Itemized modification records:

◆ ◆ ◆ ◆ ◆

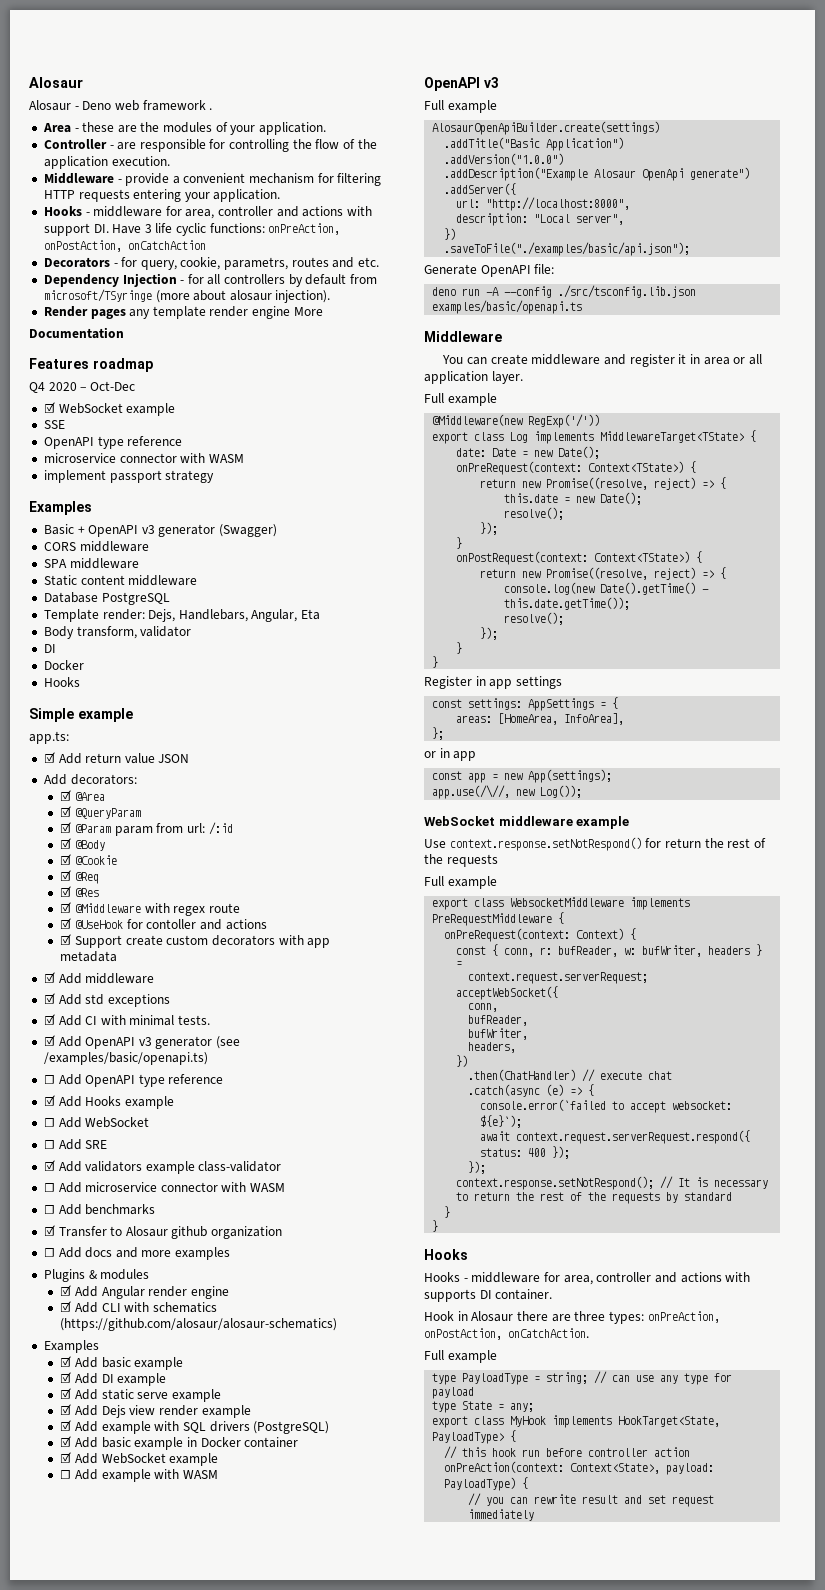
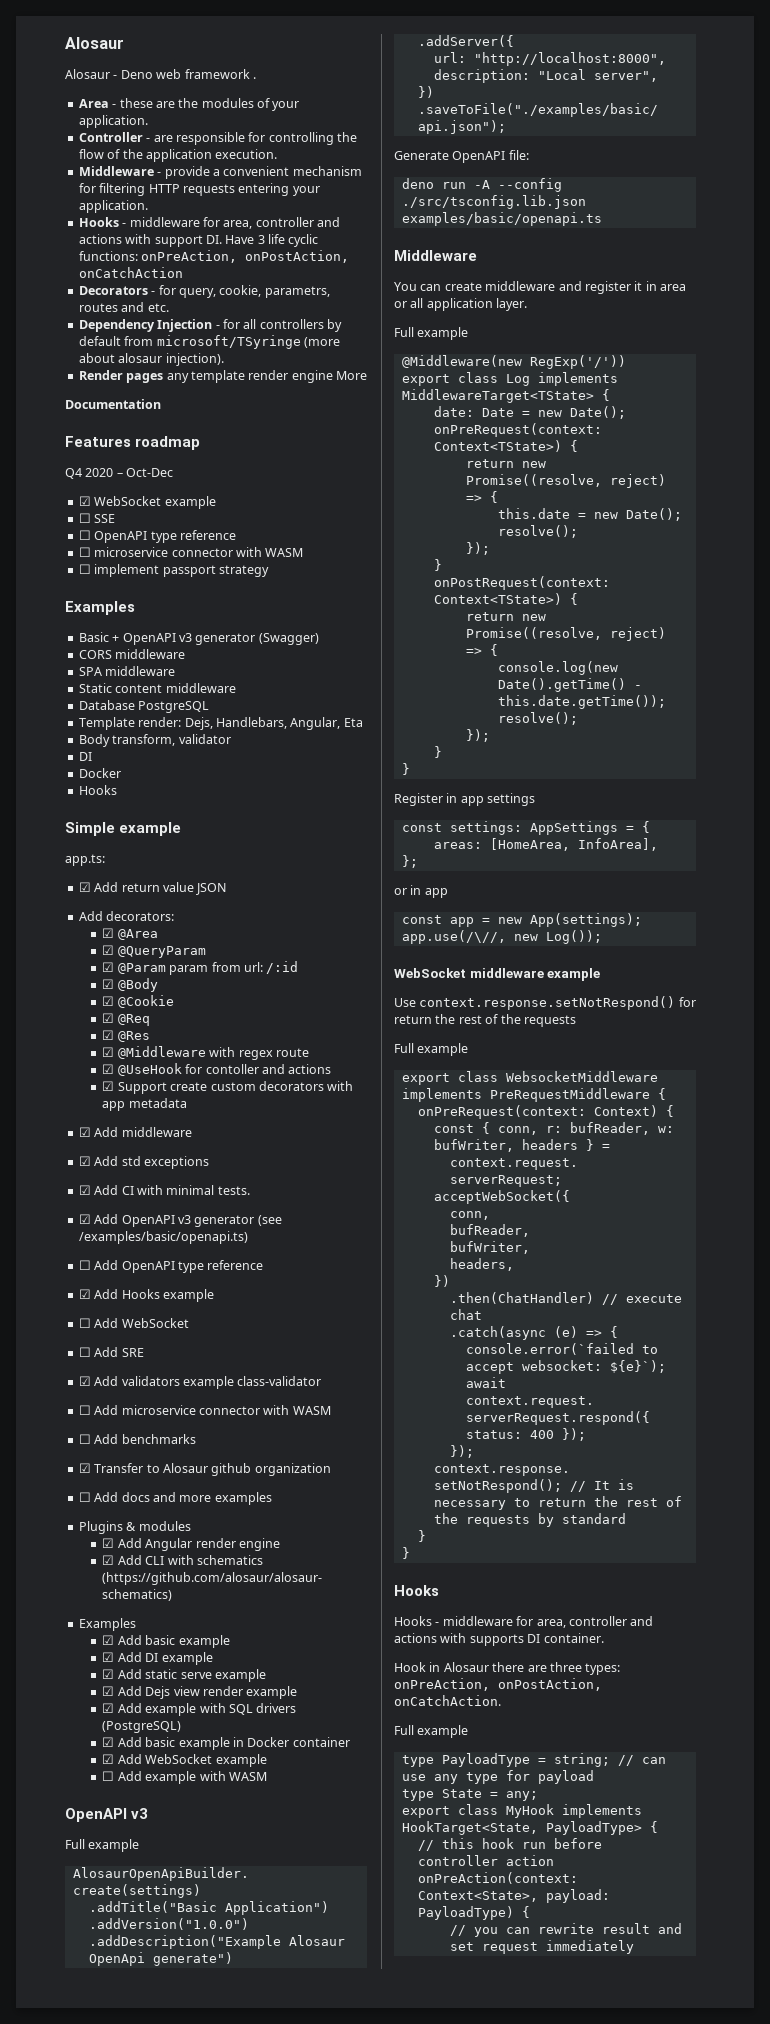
- SSE
- OpenAPI type reference
- microservice connector with WASM
- implement passport strategy
+ ☐ SSE
+ ☐ OpenAPI type reference
+ ☐ microservice connector with WASM
+ ☐ implement passport strategy

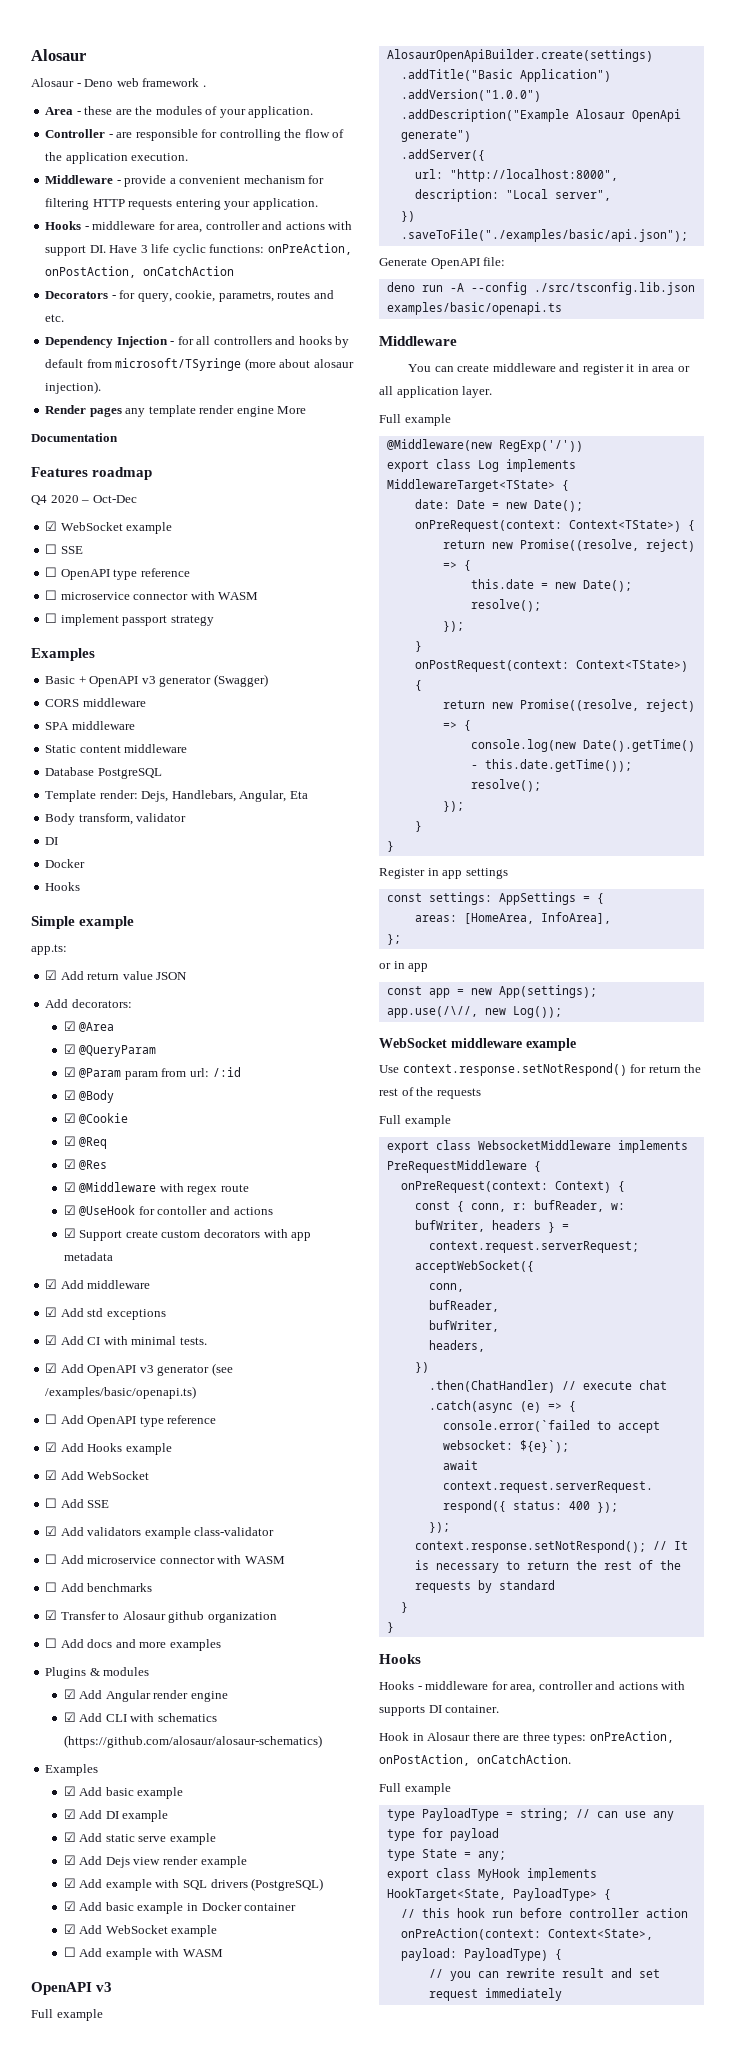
- Dependency Injection - for all controllers by default from microsoft/TSyringe (more about alosaur injection).
+ Dependency Injection - for all controllers and hooks by default from microsoft/TSyringe (more about alosaur injection).
  ☑ Add Hooks example
- ☐ Add WebSocket
+ ☑ Add WebSocket
- ☐ Add SRE
+ ☐ Add SSE

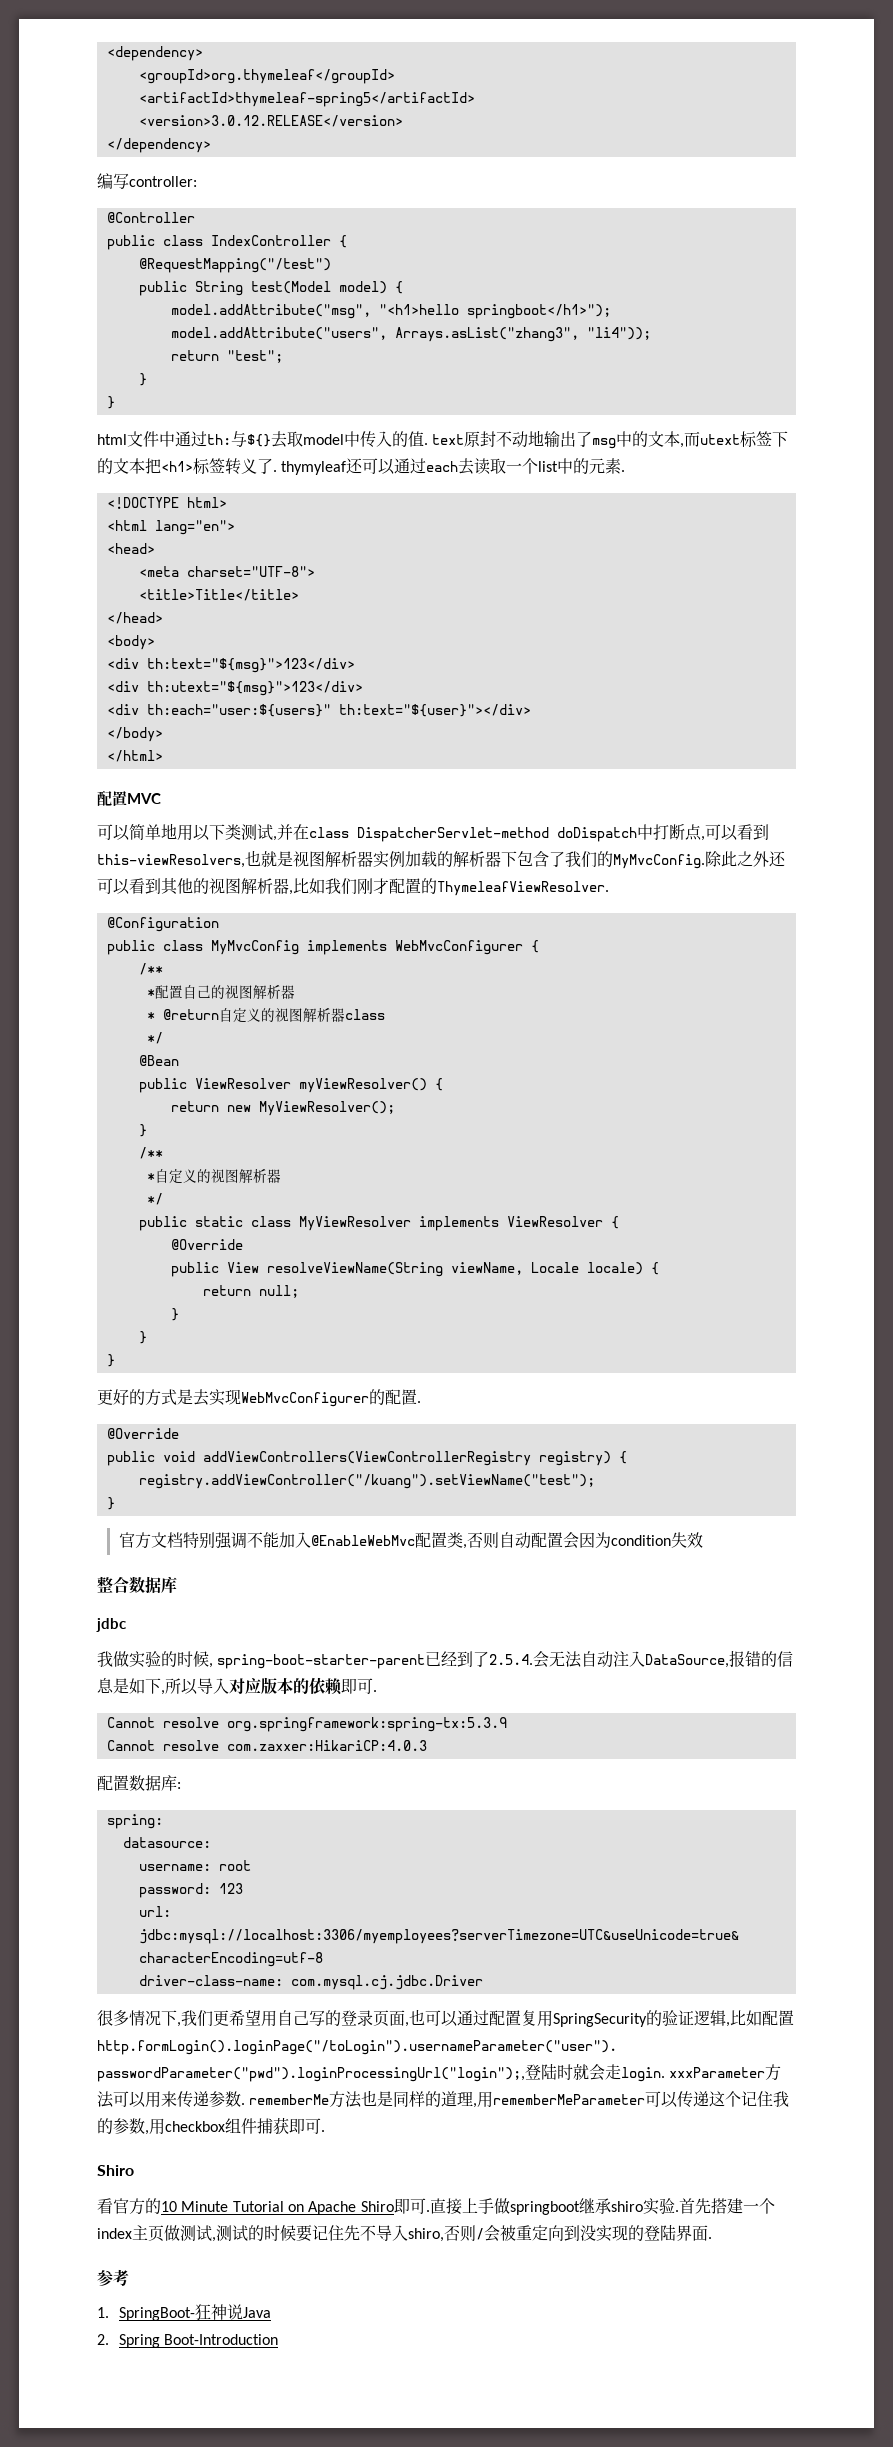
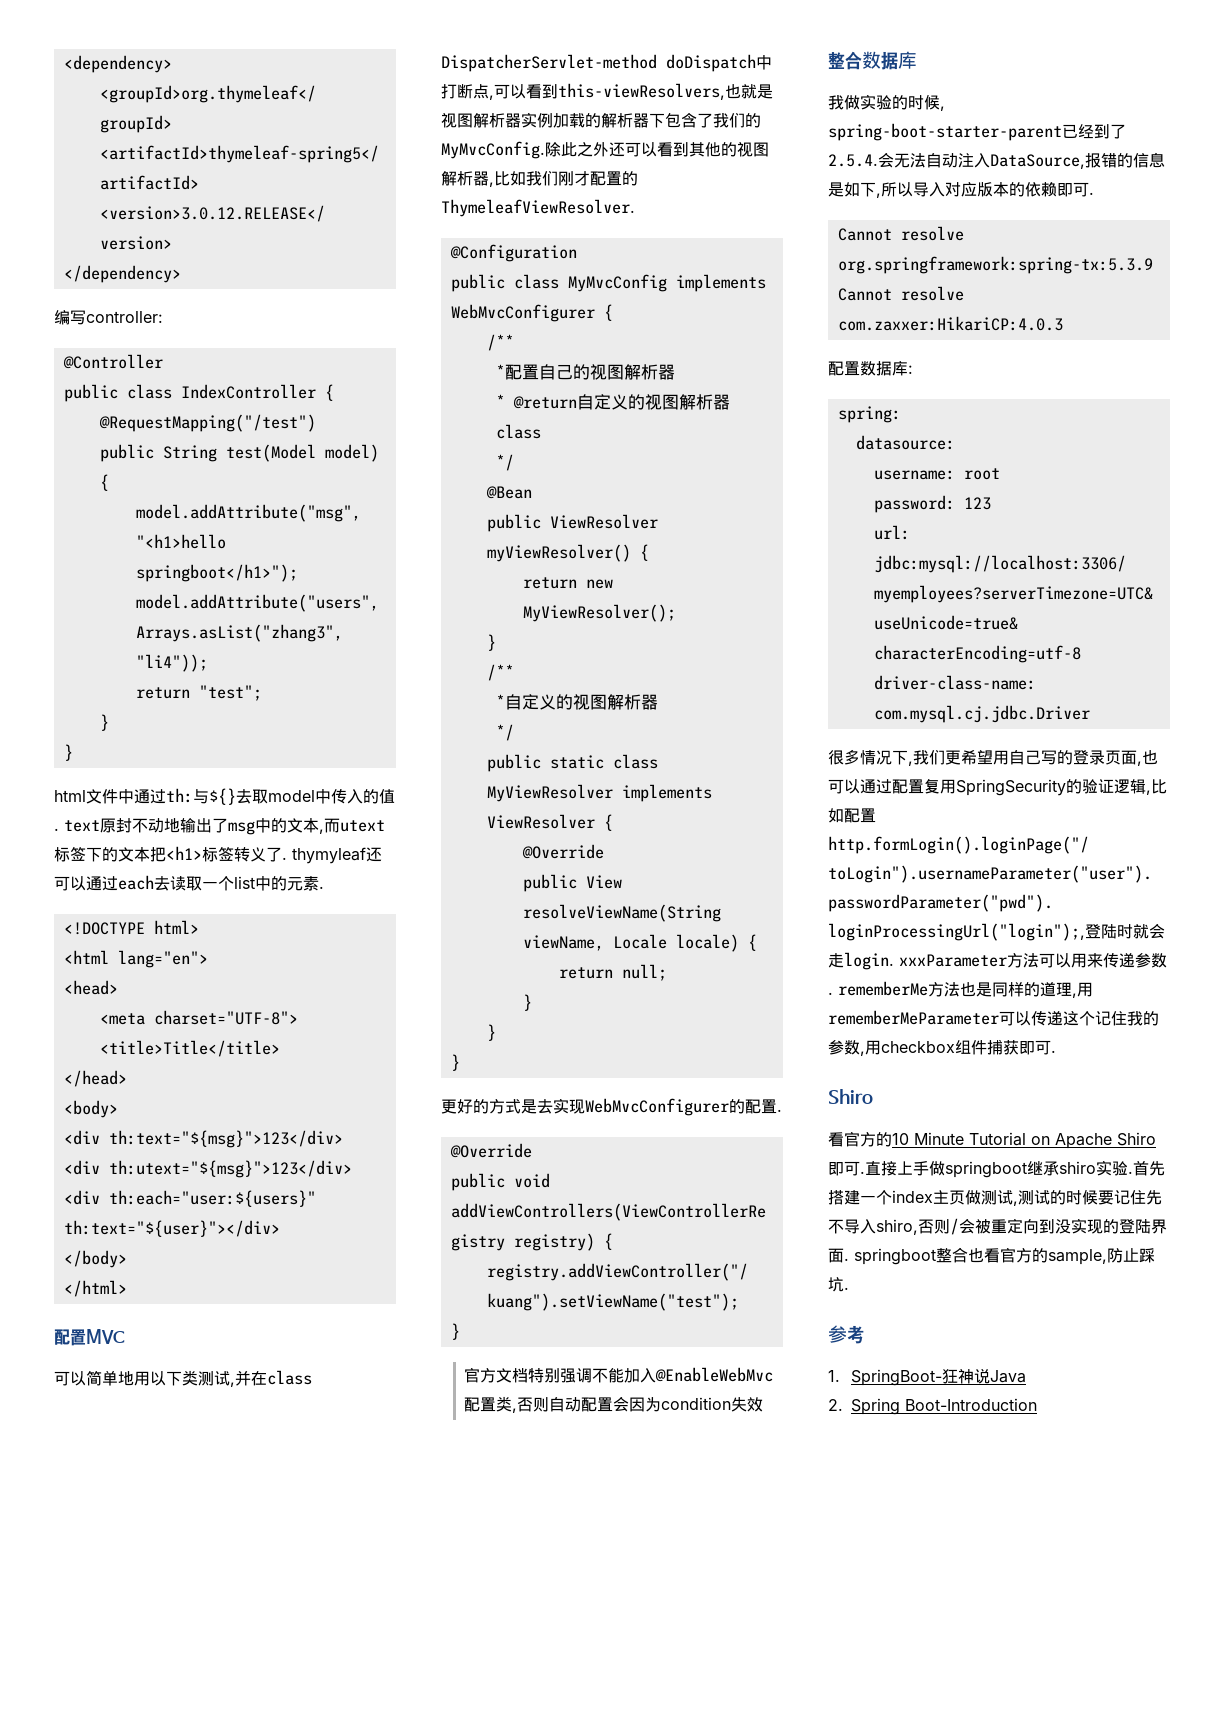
- jdbc
- 首先搭建一个index主页做测试,测试的时候要记住先不导入shiro,否则/会被重定向到没实现的登陆界面.
+ 首先搭建一个index主页做测试,测试的时候要记住先不导入shiro,否则/会被重定向到没实现的登陆界面. springboot整合也看官方的sample,防止踩坑.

◆ ◆ ◆ ◆ ◆

▶ _What this task involves_
Your answer must be an exact repeat of the records above, with the pictures left out.

▶ _Reply to the exercise_
- SSE
- OpenAPI type reference
- microservice connector with WASM
- implement passport strategy
+ ☐ SSE
+ ☐ OpenAPI type reference
+ ☐ microservice connector with WASM
+ ☐ implement passport strategy

- Dependency Injection - for all controllers by default from microsoft/TSyringe (more about alosaur injection).
+ Dependency Injection - for all controllers and hooks by default from microsoft/TSyringe (more about alosaur injection).
  ☑ Add Hooks example
- ☐ Add WebSocket
+ ☑ Add WebSocket
- ☐ Add SRE
+ ☐ Add SSE

- jdbc
- 首先搭建一个index主页做测试,测试的时候要记住先不导入shiro,否则/会被重定向到没实现的登陆界面.
+ 首先搭建一个index主页做测试,测试的时候要记住先不导入shiro,否则/会被重定向到没实现的登陆界面. springboot整合也看官方的sample,防止踩坑.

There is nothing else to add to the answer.